But again, one of the things that I want to be as an interpreter of Scripture, is that I want to try to be honest with the view I hold in terms of the amount of evidence behind it. I never want to say “certainly” when it is “probably,” or “probably” when it is “possibly.” I want to try to be honest with the evidence as I see it. This is indeed a difficult passage to interpret. Good interpreters have argued each of these views throughout the history of Christianity. I think it’s very difficult to say that if you preach it this way, you’re wrong and you’re being unfaithful to the text. No, I don’t think you can say that.


D. The Way I Research Scripture: 

When you come to a passage, and it happens often, and you do it in your big commentary over and over again, and there are several interpretations of one passage or verse, what do you do?  Do you look at all of them and say, I like this one the best and I’m going to start from here? How do you handle all the different views of one passage?

Dr. Moo: 
I think if we’re honest, most of us don’t come to most passages of scripture with a clean slate. Most of us have a sense of what a passage means. We’ve been taught it somewhere, we’ve heard it, we’ve read somebody, our church background has led us to view a text in a certain way. I think a lot of times we start out with a default view and then we start to read other people.

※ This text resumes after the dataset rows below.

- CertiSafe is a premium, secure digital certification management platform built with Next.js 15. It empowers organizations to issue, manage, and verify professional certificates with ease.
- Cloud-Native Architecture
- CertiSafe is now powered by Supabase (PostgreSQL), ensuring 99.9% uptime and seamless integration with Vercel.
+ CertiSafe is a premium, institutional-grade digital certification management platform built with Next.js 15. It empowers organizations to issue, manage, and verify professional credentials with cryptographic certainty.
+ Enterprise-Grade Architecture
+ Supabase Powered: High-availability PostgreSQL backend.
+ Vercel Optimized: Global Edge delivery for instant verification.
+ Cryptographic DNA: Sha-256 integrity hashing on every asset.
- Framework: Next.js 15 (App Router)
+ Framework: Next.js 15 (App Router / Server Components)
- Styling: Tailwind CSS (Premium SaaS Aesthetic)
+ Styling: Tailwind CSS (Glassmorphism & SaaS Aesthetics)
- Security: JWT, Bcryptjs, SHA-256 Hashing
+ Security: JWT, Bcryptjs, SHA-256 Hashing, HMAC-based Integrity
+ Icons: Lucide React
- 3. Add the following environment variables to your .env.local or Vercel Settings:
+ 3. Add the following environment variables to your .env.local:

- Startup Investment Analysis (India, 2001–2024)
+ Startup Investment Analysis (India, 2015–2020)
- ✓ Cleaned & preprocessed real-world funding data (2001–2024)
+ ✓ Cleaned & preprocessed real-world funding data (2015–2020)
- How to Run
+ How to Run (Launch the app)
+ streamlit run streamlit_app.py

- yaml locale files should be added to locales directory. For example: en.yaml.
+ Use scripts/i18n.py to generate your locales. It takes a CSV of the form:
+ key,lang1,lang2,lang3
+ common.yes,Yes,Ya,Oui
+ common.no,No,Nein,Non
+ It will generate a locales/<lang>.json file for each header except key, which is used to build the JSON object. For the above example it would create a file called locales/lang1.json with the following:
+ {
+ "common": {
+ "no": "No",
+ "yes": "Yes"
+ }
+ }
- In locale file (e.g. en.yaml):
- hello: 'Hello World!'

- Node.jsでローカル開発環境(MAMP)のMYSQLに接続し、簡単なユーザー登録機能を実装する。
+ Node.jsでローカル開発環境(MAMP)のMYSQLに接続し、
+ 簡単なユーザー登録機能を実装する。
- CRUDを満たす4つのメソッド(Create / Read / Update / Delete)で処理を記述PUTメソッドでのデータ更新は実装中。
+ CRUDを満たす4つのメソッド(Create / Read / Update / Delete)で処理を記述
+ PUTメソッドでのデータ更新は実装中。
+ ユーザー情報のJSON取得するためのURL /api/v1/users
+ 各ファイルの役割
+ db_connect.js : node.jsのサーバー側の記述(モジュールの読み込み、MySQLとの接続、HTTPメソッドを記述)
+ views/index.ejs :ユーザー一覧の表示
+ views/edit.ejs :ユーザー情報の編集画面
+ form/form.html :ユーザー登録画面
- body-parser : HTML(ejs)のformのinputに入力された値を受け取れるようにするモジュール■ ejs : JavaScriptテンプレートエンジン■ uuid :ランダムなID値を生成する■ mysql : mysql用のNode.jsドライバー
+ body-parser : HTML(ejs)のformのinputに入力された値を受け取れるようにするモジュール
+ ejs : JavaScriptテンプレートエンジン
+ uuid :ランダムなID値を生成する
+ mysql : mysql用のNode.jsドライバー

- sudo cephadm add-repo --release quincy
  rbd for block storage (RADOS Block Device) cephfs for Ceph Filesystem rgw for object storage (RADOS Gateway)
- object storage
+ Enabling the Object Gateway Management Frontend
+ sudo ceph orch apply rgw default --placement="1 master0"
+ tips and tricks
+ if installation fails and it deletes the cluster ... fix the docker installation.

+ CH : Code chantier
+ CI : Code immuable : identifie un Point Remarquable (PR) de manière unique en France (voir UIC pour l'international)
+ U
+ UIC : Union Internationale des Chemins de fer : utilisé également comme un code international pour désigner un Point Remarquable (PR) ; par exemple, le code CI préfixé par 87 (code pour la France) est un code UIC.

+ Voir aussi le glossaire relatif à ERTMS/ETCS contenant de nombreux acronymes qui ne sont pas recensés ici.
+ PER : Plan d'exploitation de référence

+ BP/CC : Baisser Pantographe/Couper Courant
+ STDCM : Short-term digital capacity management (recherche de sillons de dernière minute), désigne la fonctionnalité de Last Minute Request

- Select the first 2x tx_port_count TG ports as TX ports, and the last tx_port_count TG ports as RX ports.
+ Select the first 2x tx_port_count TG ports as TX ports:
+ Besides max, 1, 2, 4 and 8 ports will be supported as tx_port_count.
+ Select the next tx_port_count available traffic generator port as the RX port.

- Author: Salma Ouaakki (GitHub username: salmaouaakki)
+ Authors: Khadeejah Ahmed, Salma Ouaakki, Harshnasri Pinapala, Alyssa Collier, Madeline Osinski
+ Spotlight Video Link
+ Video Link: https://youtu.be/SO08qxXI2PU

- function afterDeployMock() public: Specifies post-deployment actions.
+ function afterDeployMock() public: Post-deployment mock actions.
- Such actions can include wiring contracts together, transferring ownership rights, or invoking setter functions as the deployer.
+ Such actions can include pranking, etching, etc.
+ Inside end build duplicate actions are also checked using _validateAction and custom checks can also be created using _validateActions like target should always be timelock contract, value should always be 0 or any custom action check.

For me, what I try to do when I’m writing a commentary on Romans for instance, first of all I try to read everybody I can, and I try to read them sympathetically. It is easy to read people, to say I’m going to read so-and-so so I can show how wrong they are. What I try to do is to read sympathetically, to spend the time with someone who is trying to argue a view of a passage and say let me really understand what they are saying. Let me see how that works, let me read the passage the way they are reading it and see if that makes sense to me. I will try to read widely in doing that.

The last thing that I do when I write a commentary like this, I come back to the data of the text. That’s when I will do my own careful word studies, my own background studies, do my grammatical analysis. This is the reverse of the way other people do it. I want the last thing that I do to be the work in the text and that is where I start to make the decisions about which of these views works. This is the way I go about it.

I try to do this honestly. My wife accuses me of being wishy-washy, and she’s probably right, that tends to be my personality. I can see truth, that view makes a certain amount of sense, that view, too. I try to be honest with the evidence and draw the conclusions there may be different levels of conclusion I can draw.

I think what gets tricky is that in a thousand-page commentary, I can do that but not so in a thirty-minute sermon. If you are preaching on Romans 7:7-12 let’s say and only have thirty minutes, Here’s this view, here’s that view, here’s the third view – oh, my times up!  How do you navigate that?  There you have very strongly competing virtues. Number one is the virtue of giving our people something clear to leave the church with. so that they don’t leave with a jumble of options.

A parenthesis here – there used to me a joke told, comparing Fuller Seminary, Trinity Seminary, and Dallas Seminary. At Trinity a professor makes a point and student raises a hand and asks is it going to be on the test?  At Dallas, a professor makes a point and students write it down. At Fuller, a professor makes a point and students run to see if it’s really true or not.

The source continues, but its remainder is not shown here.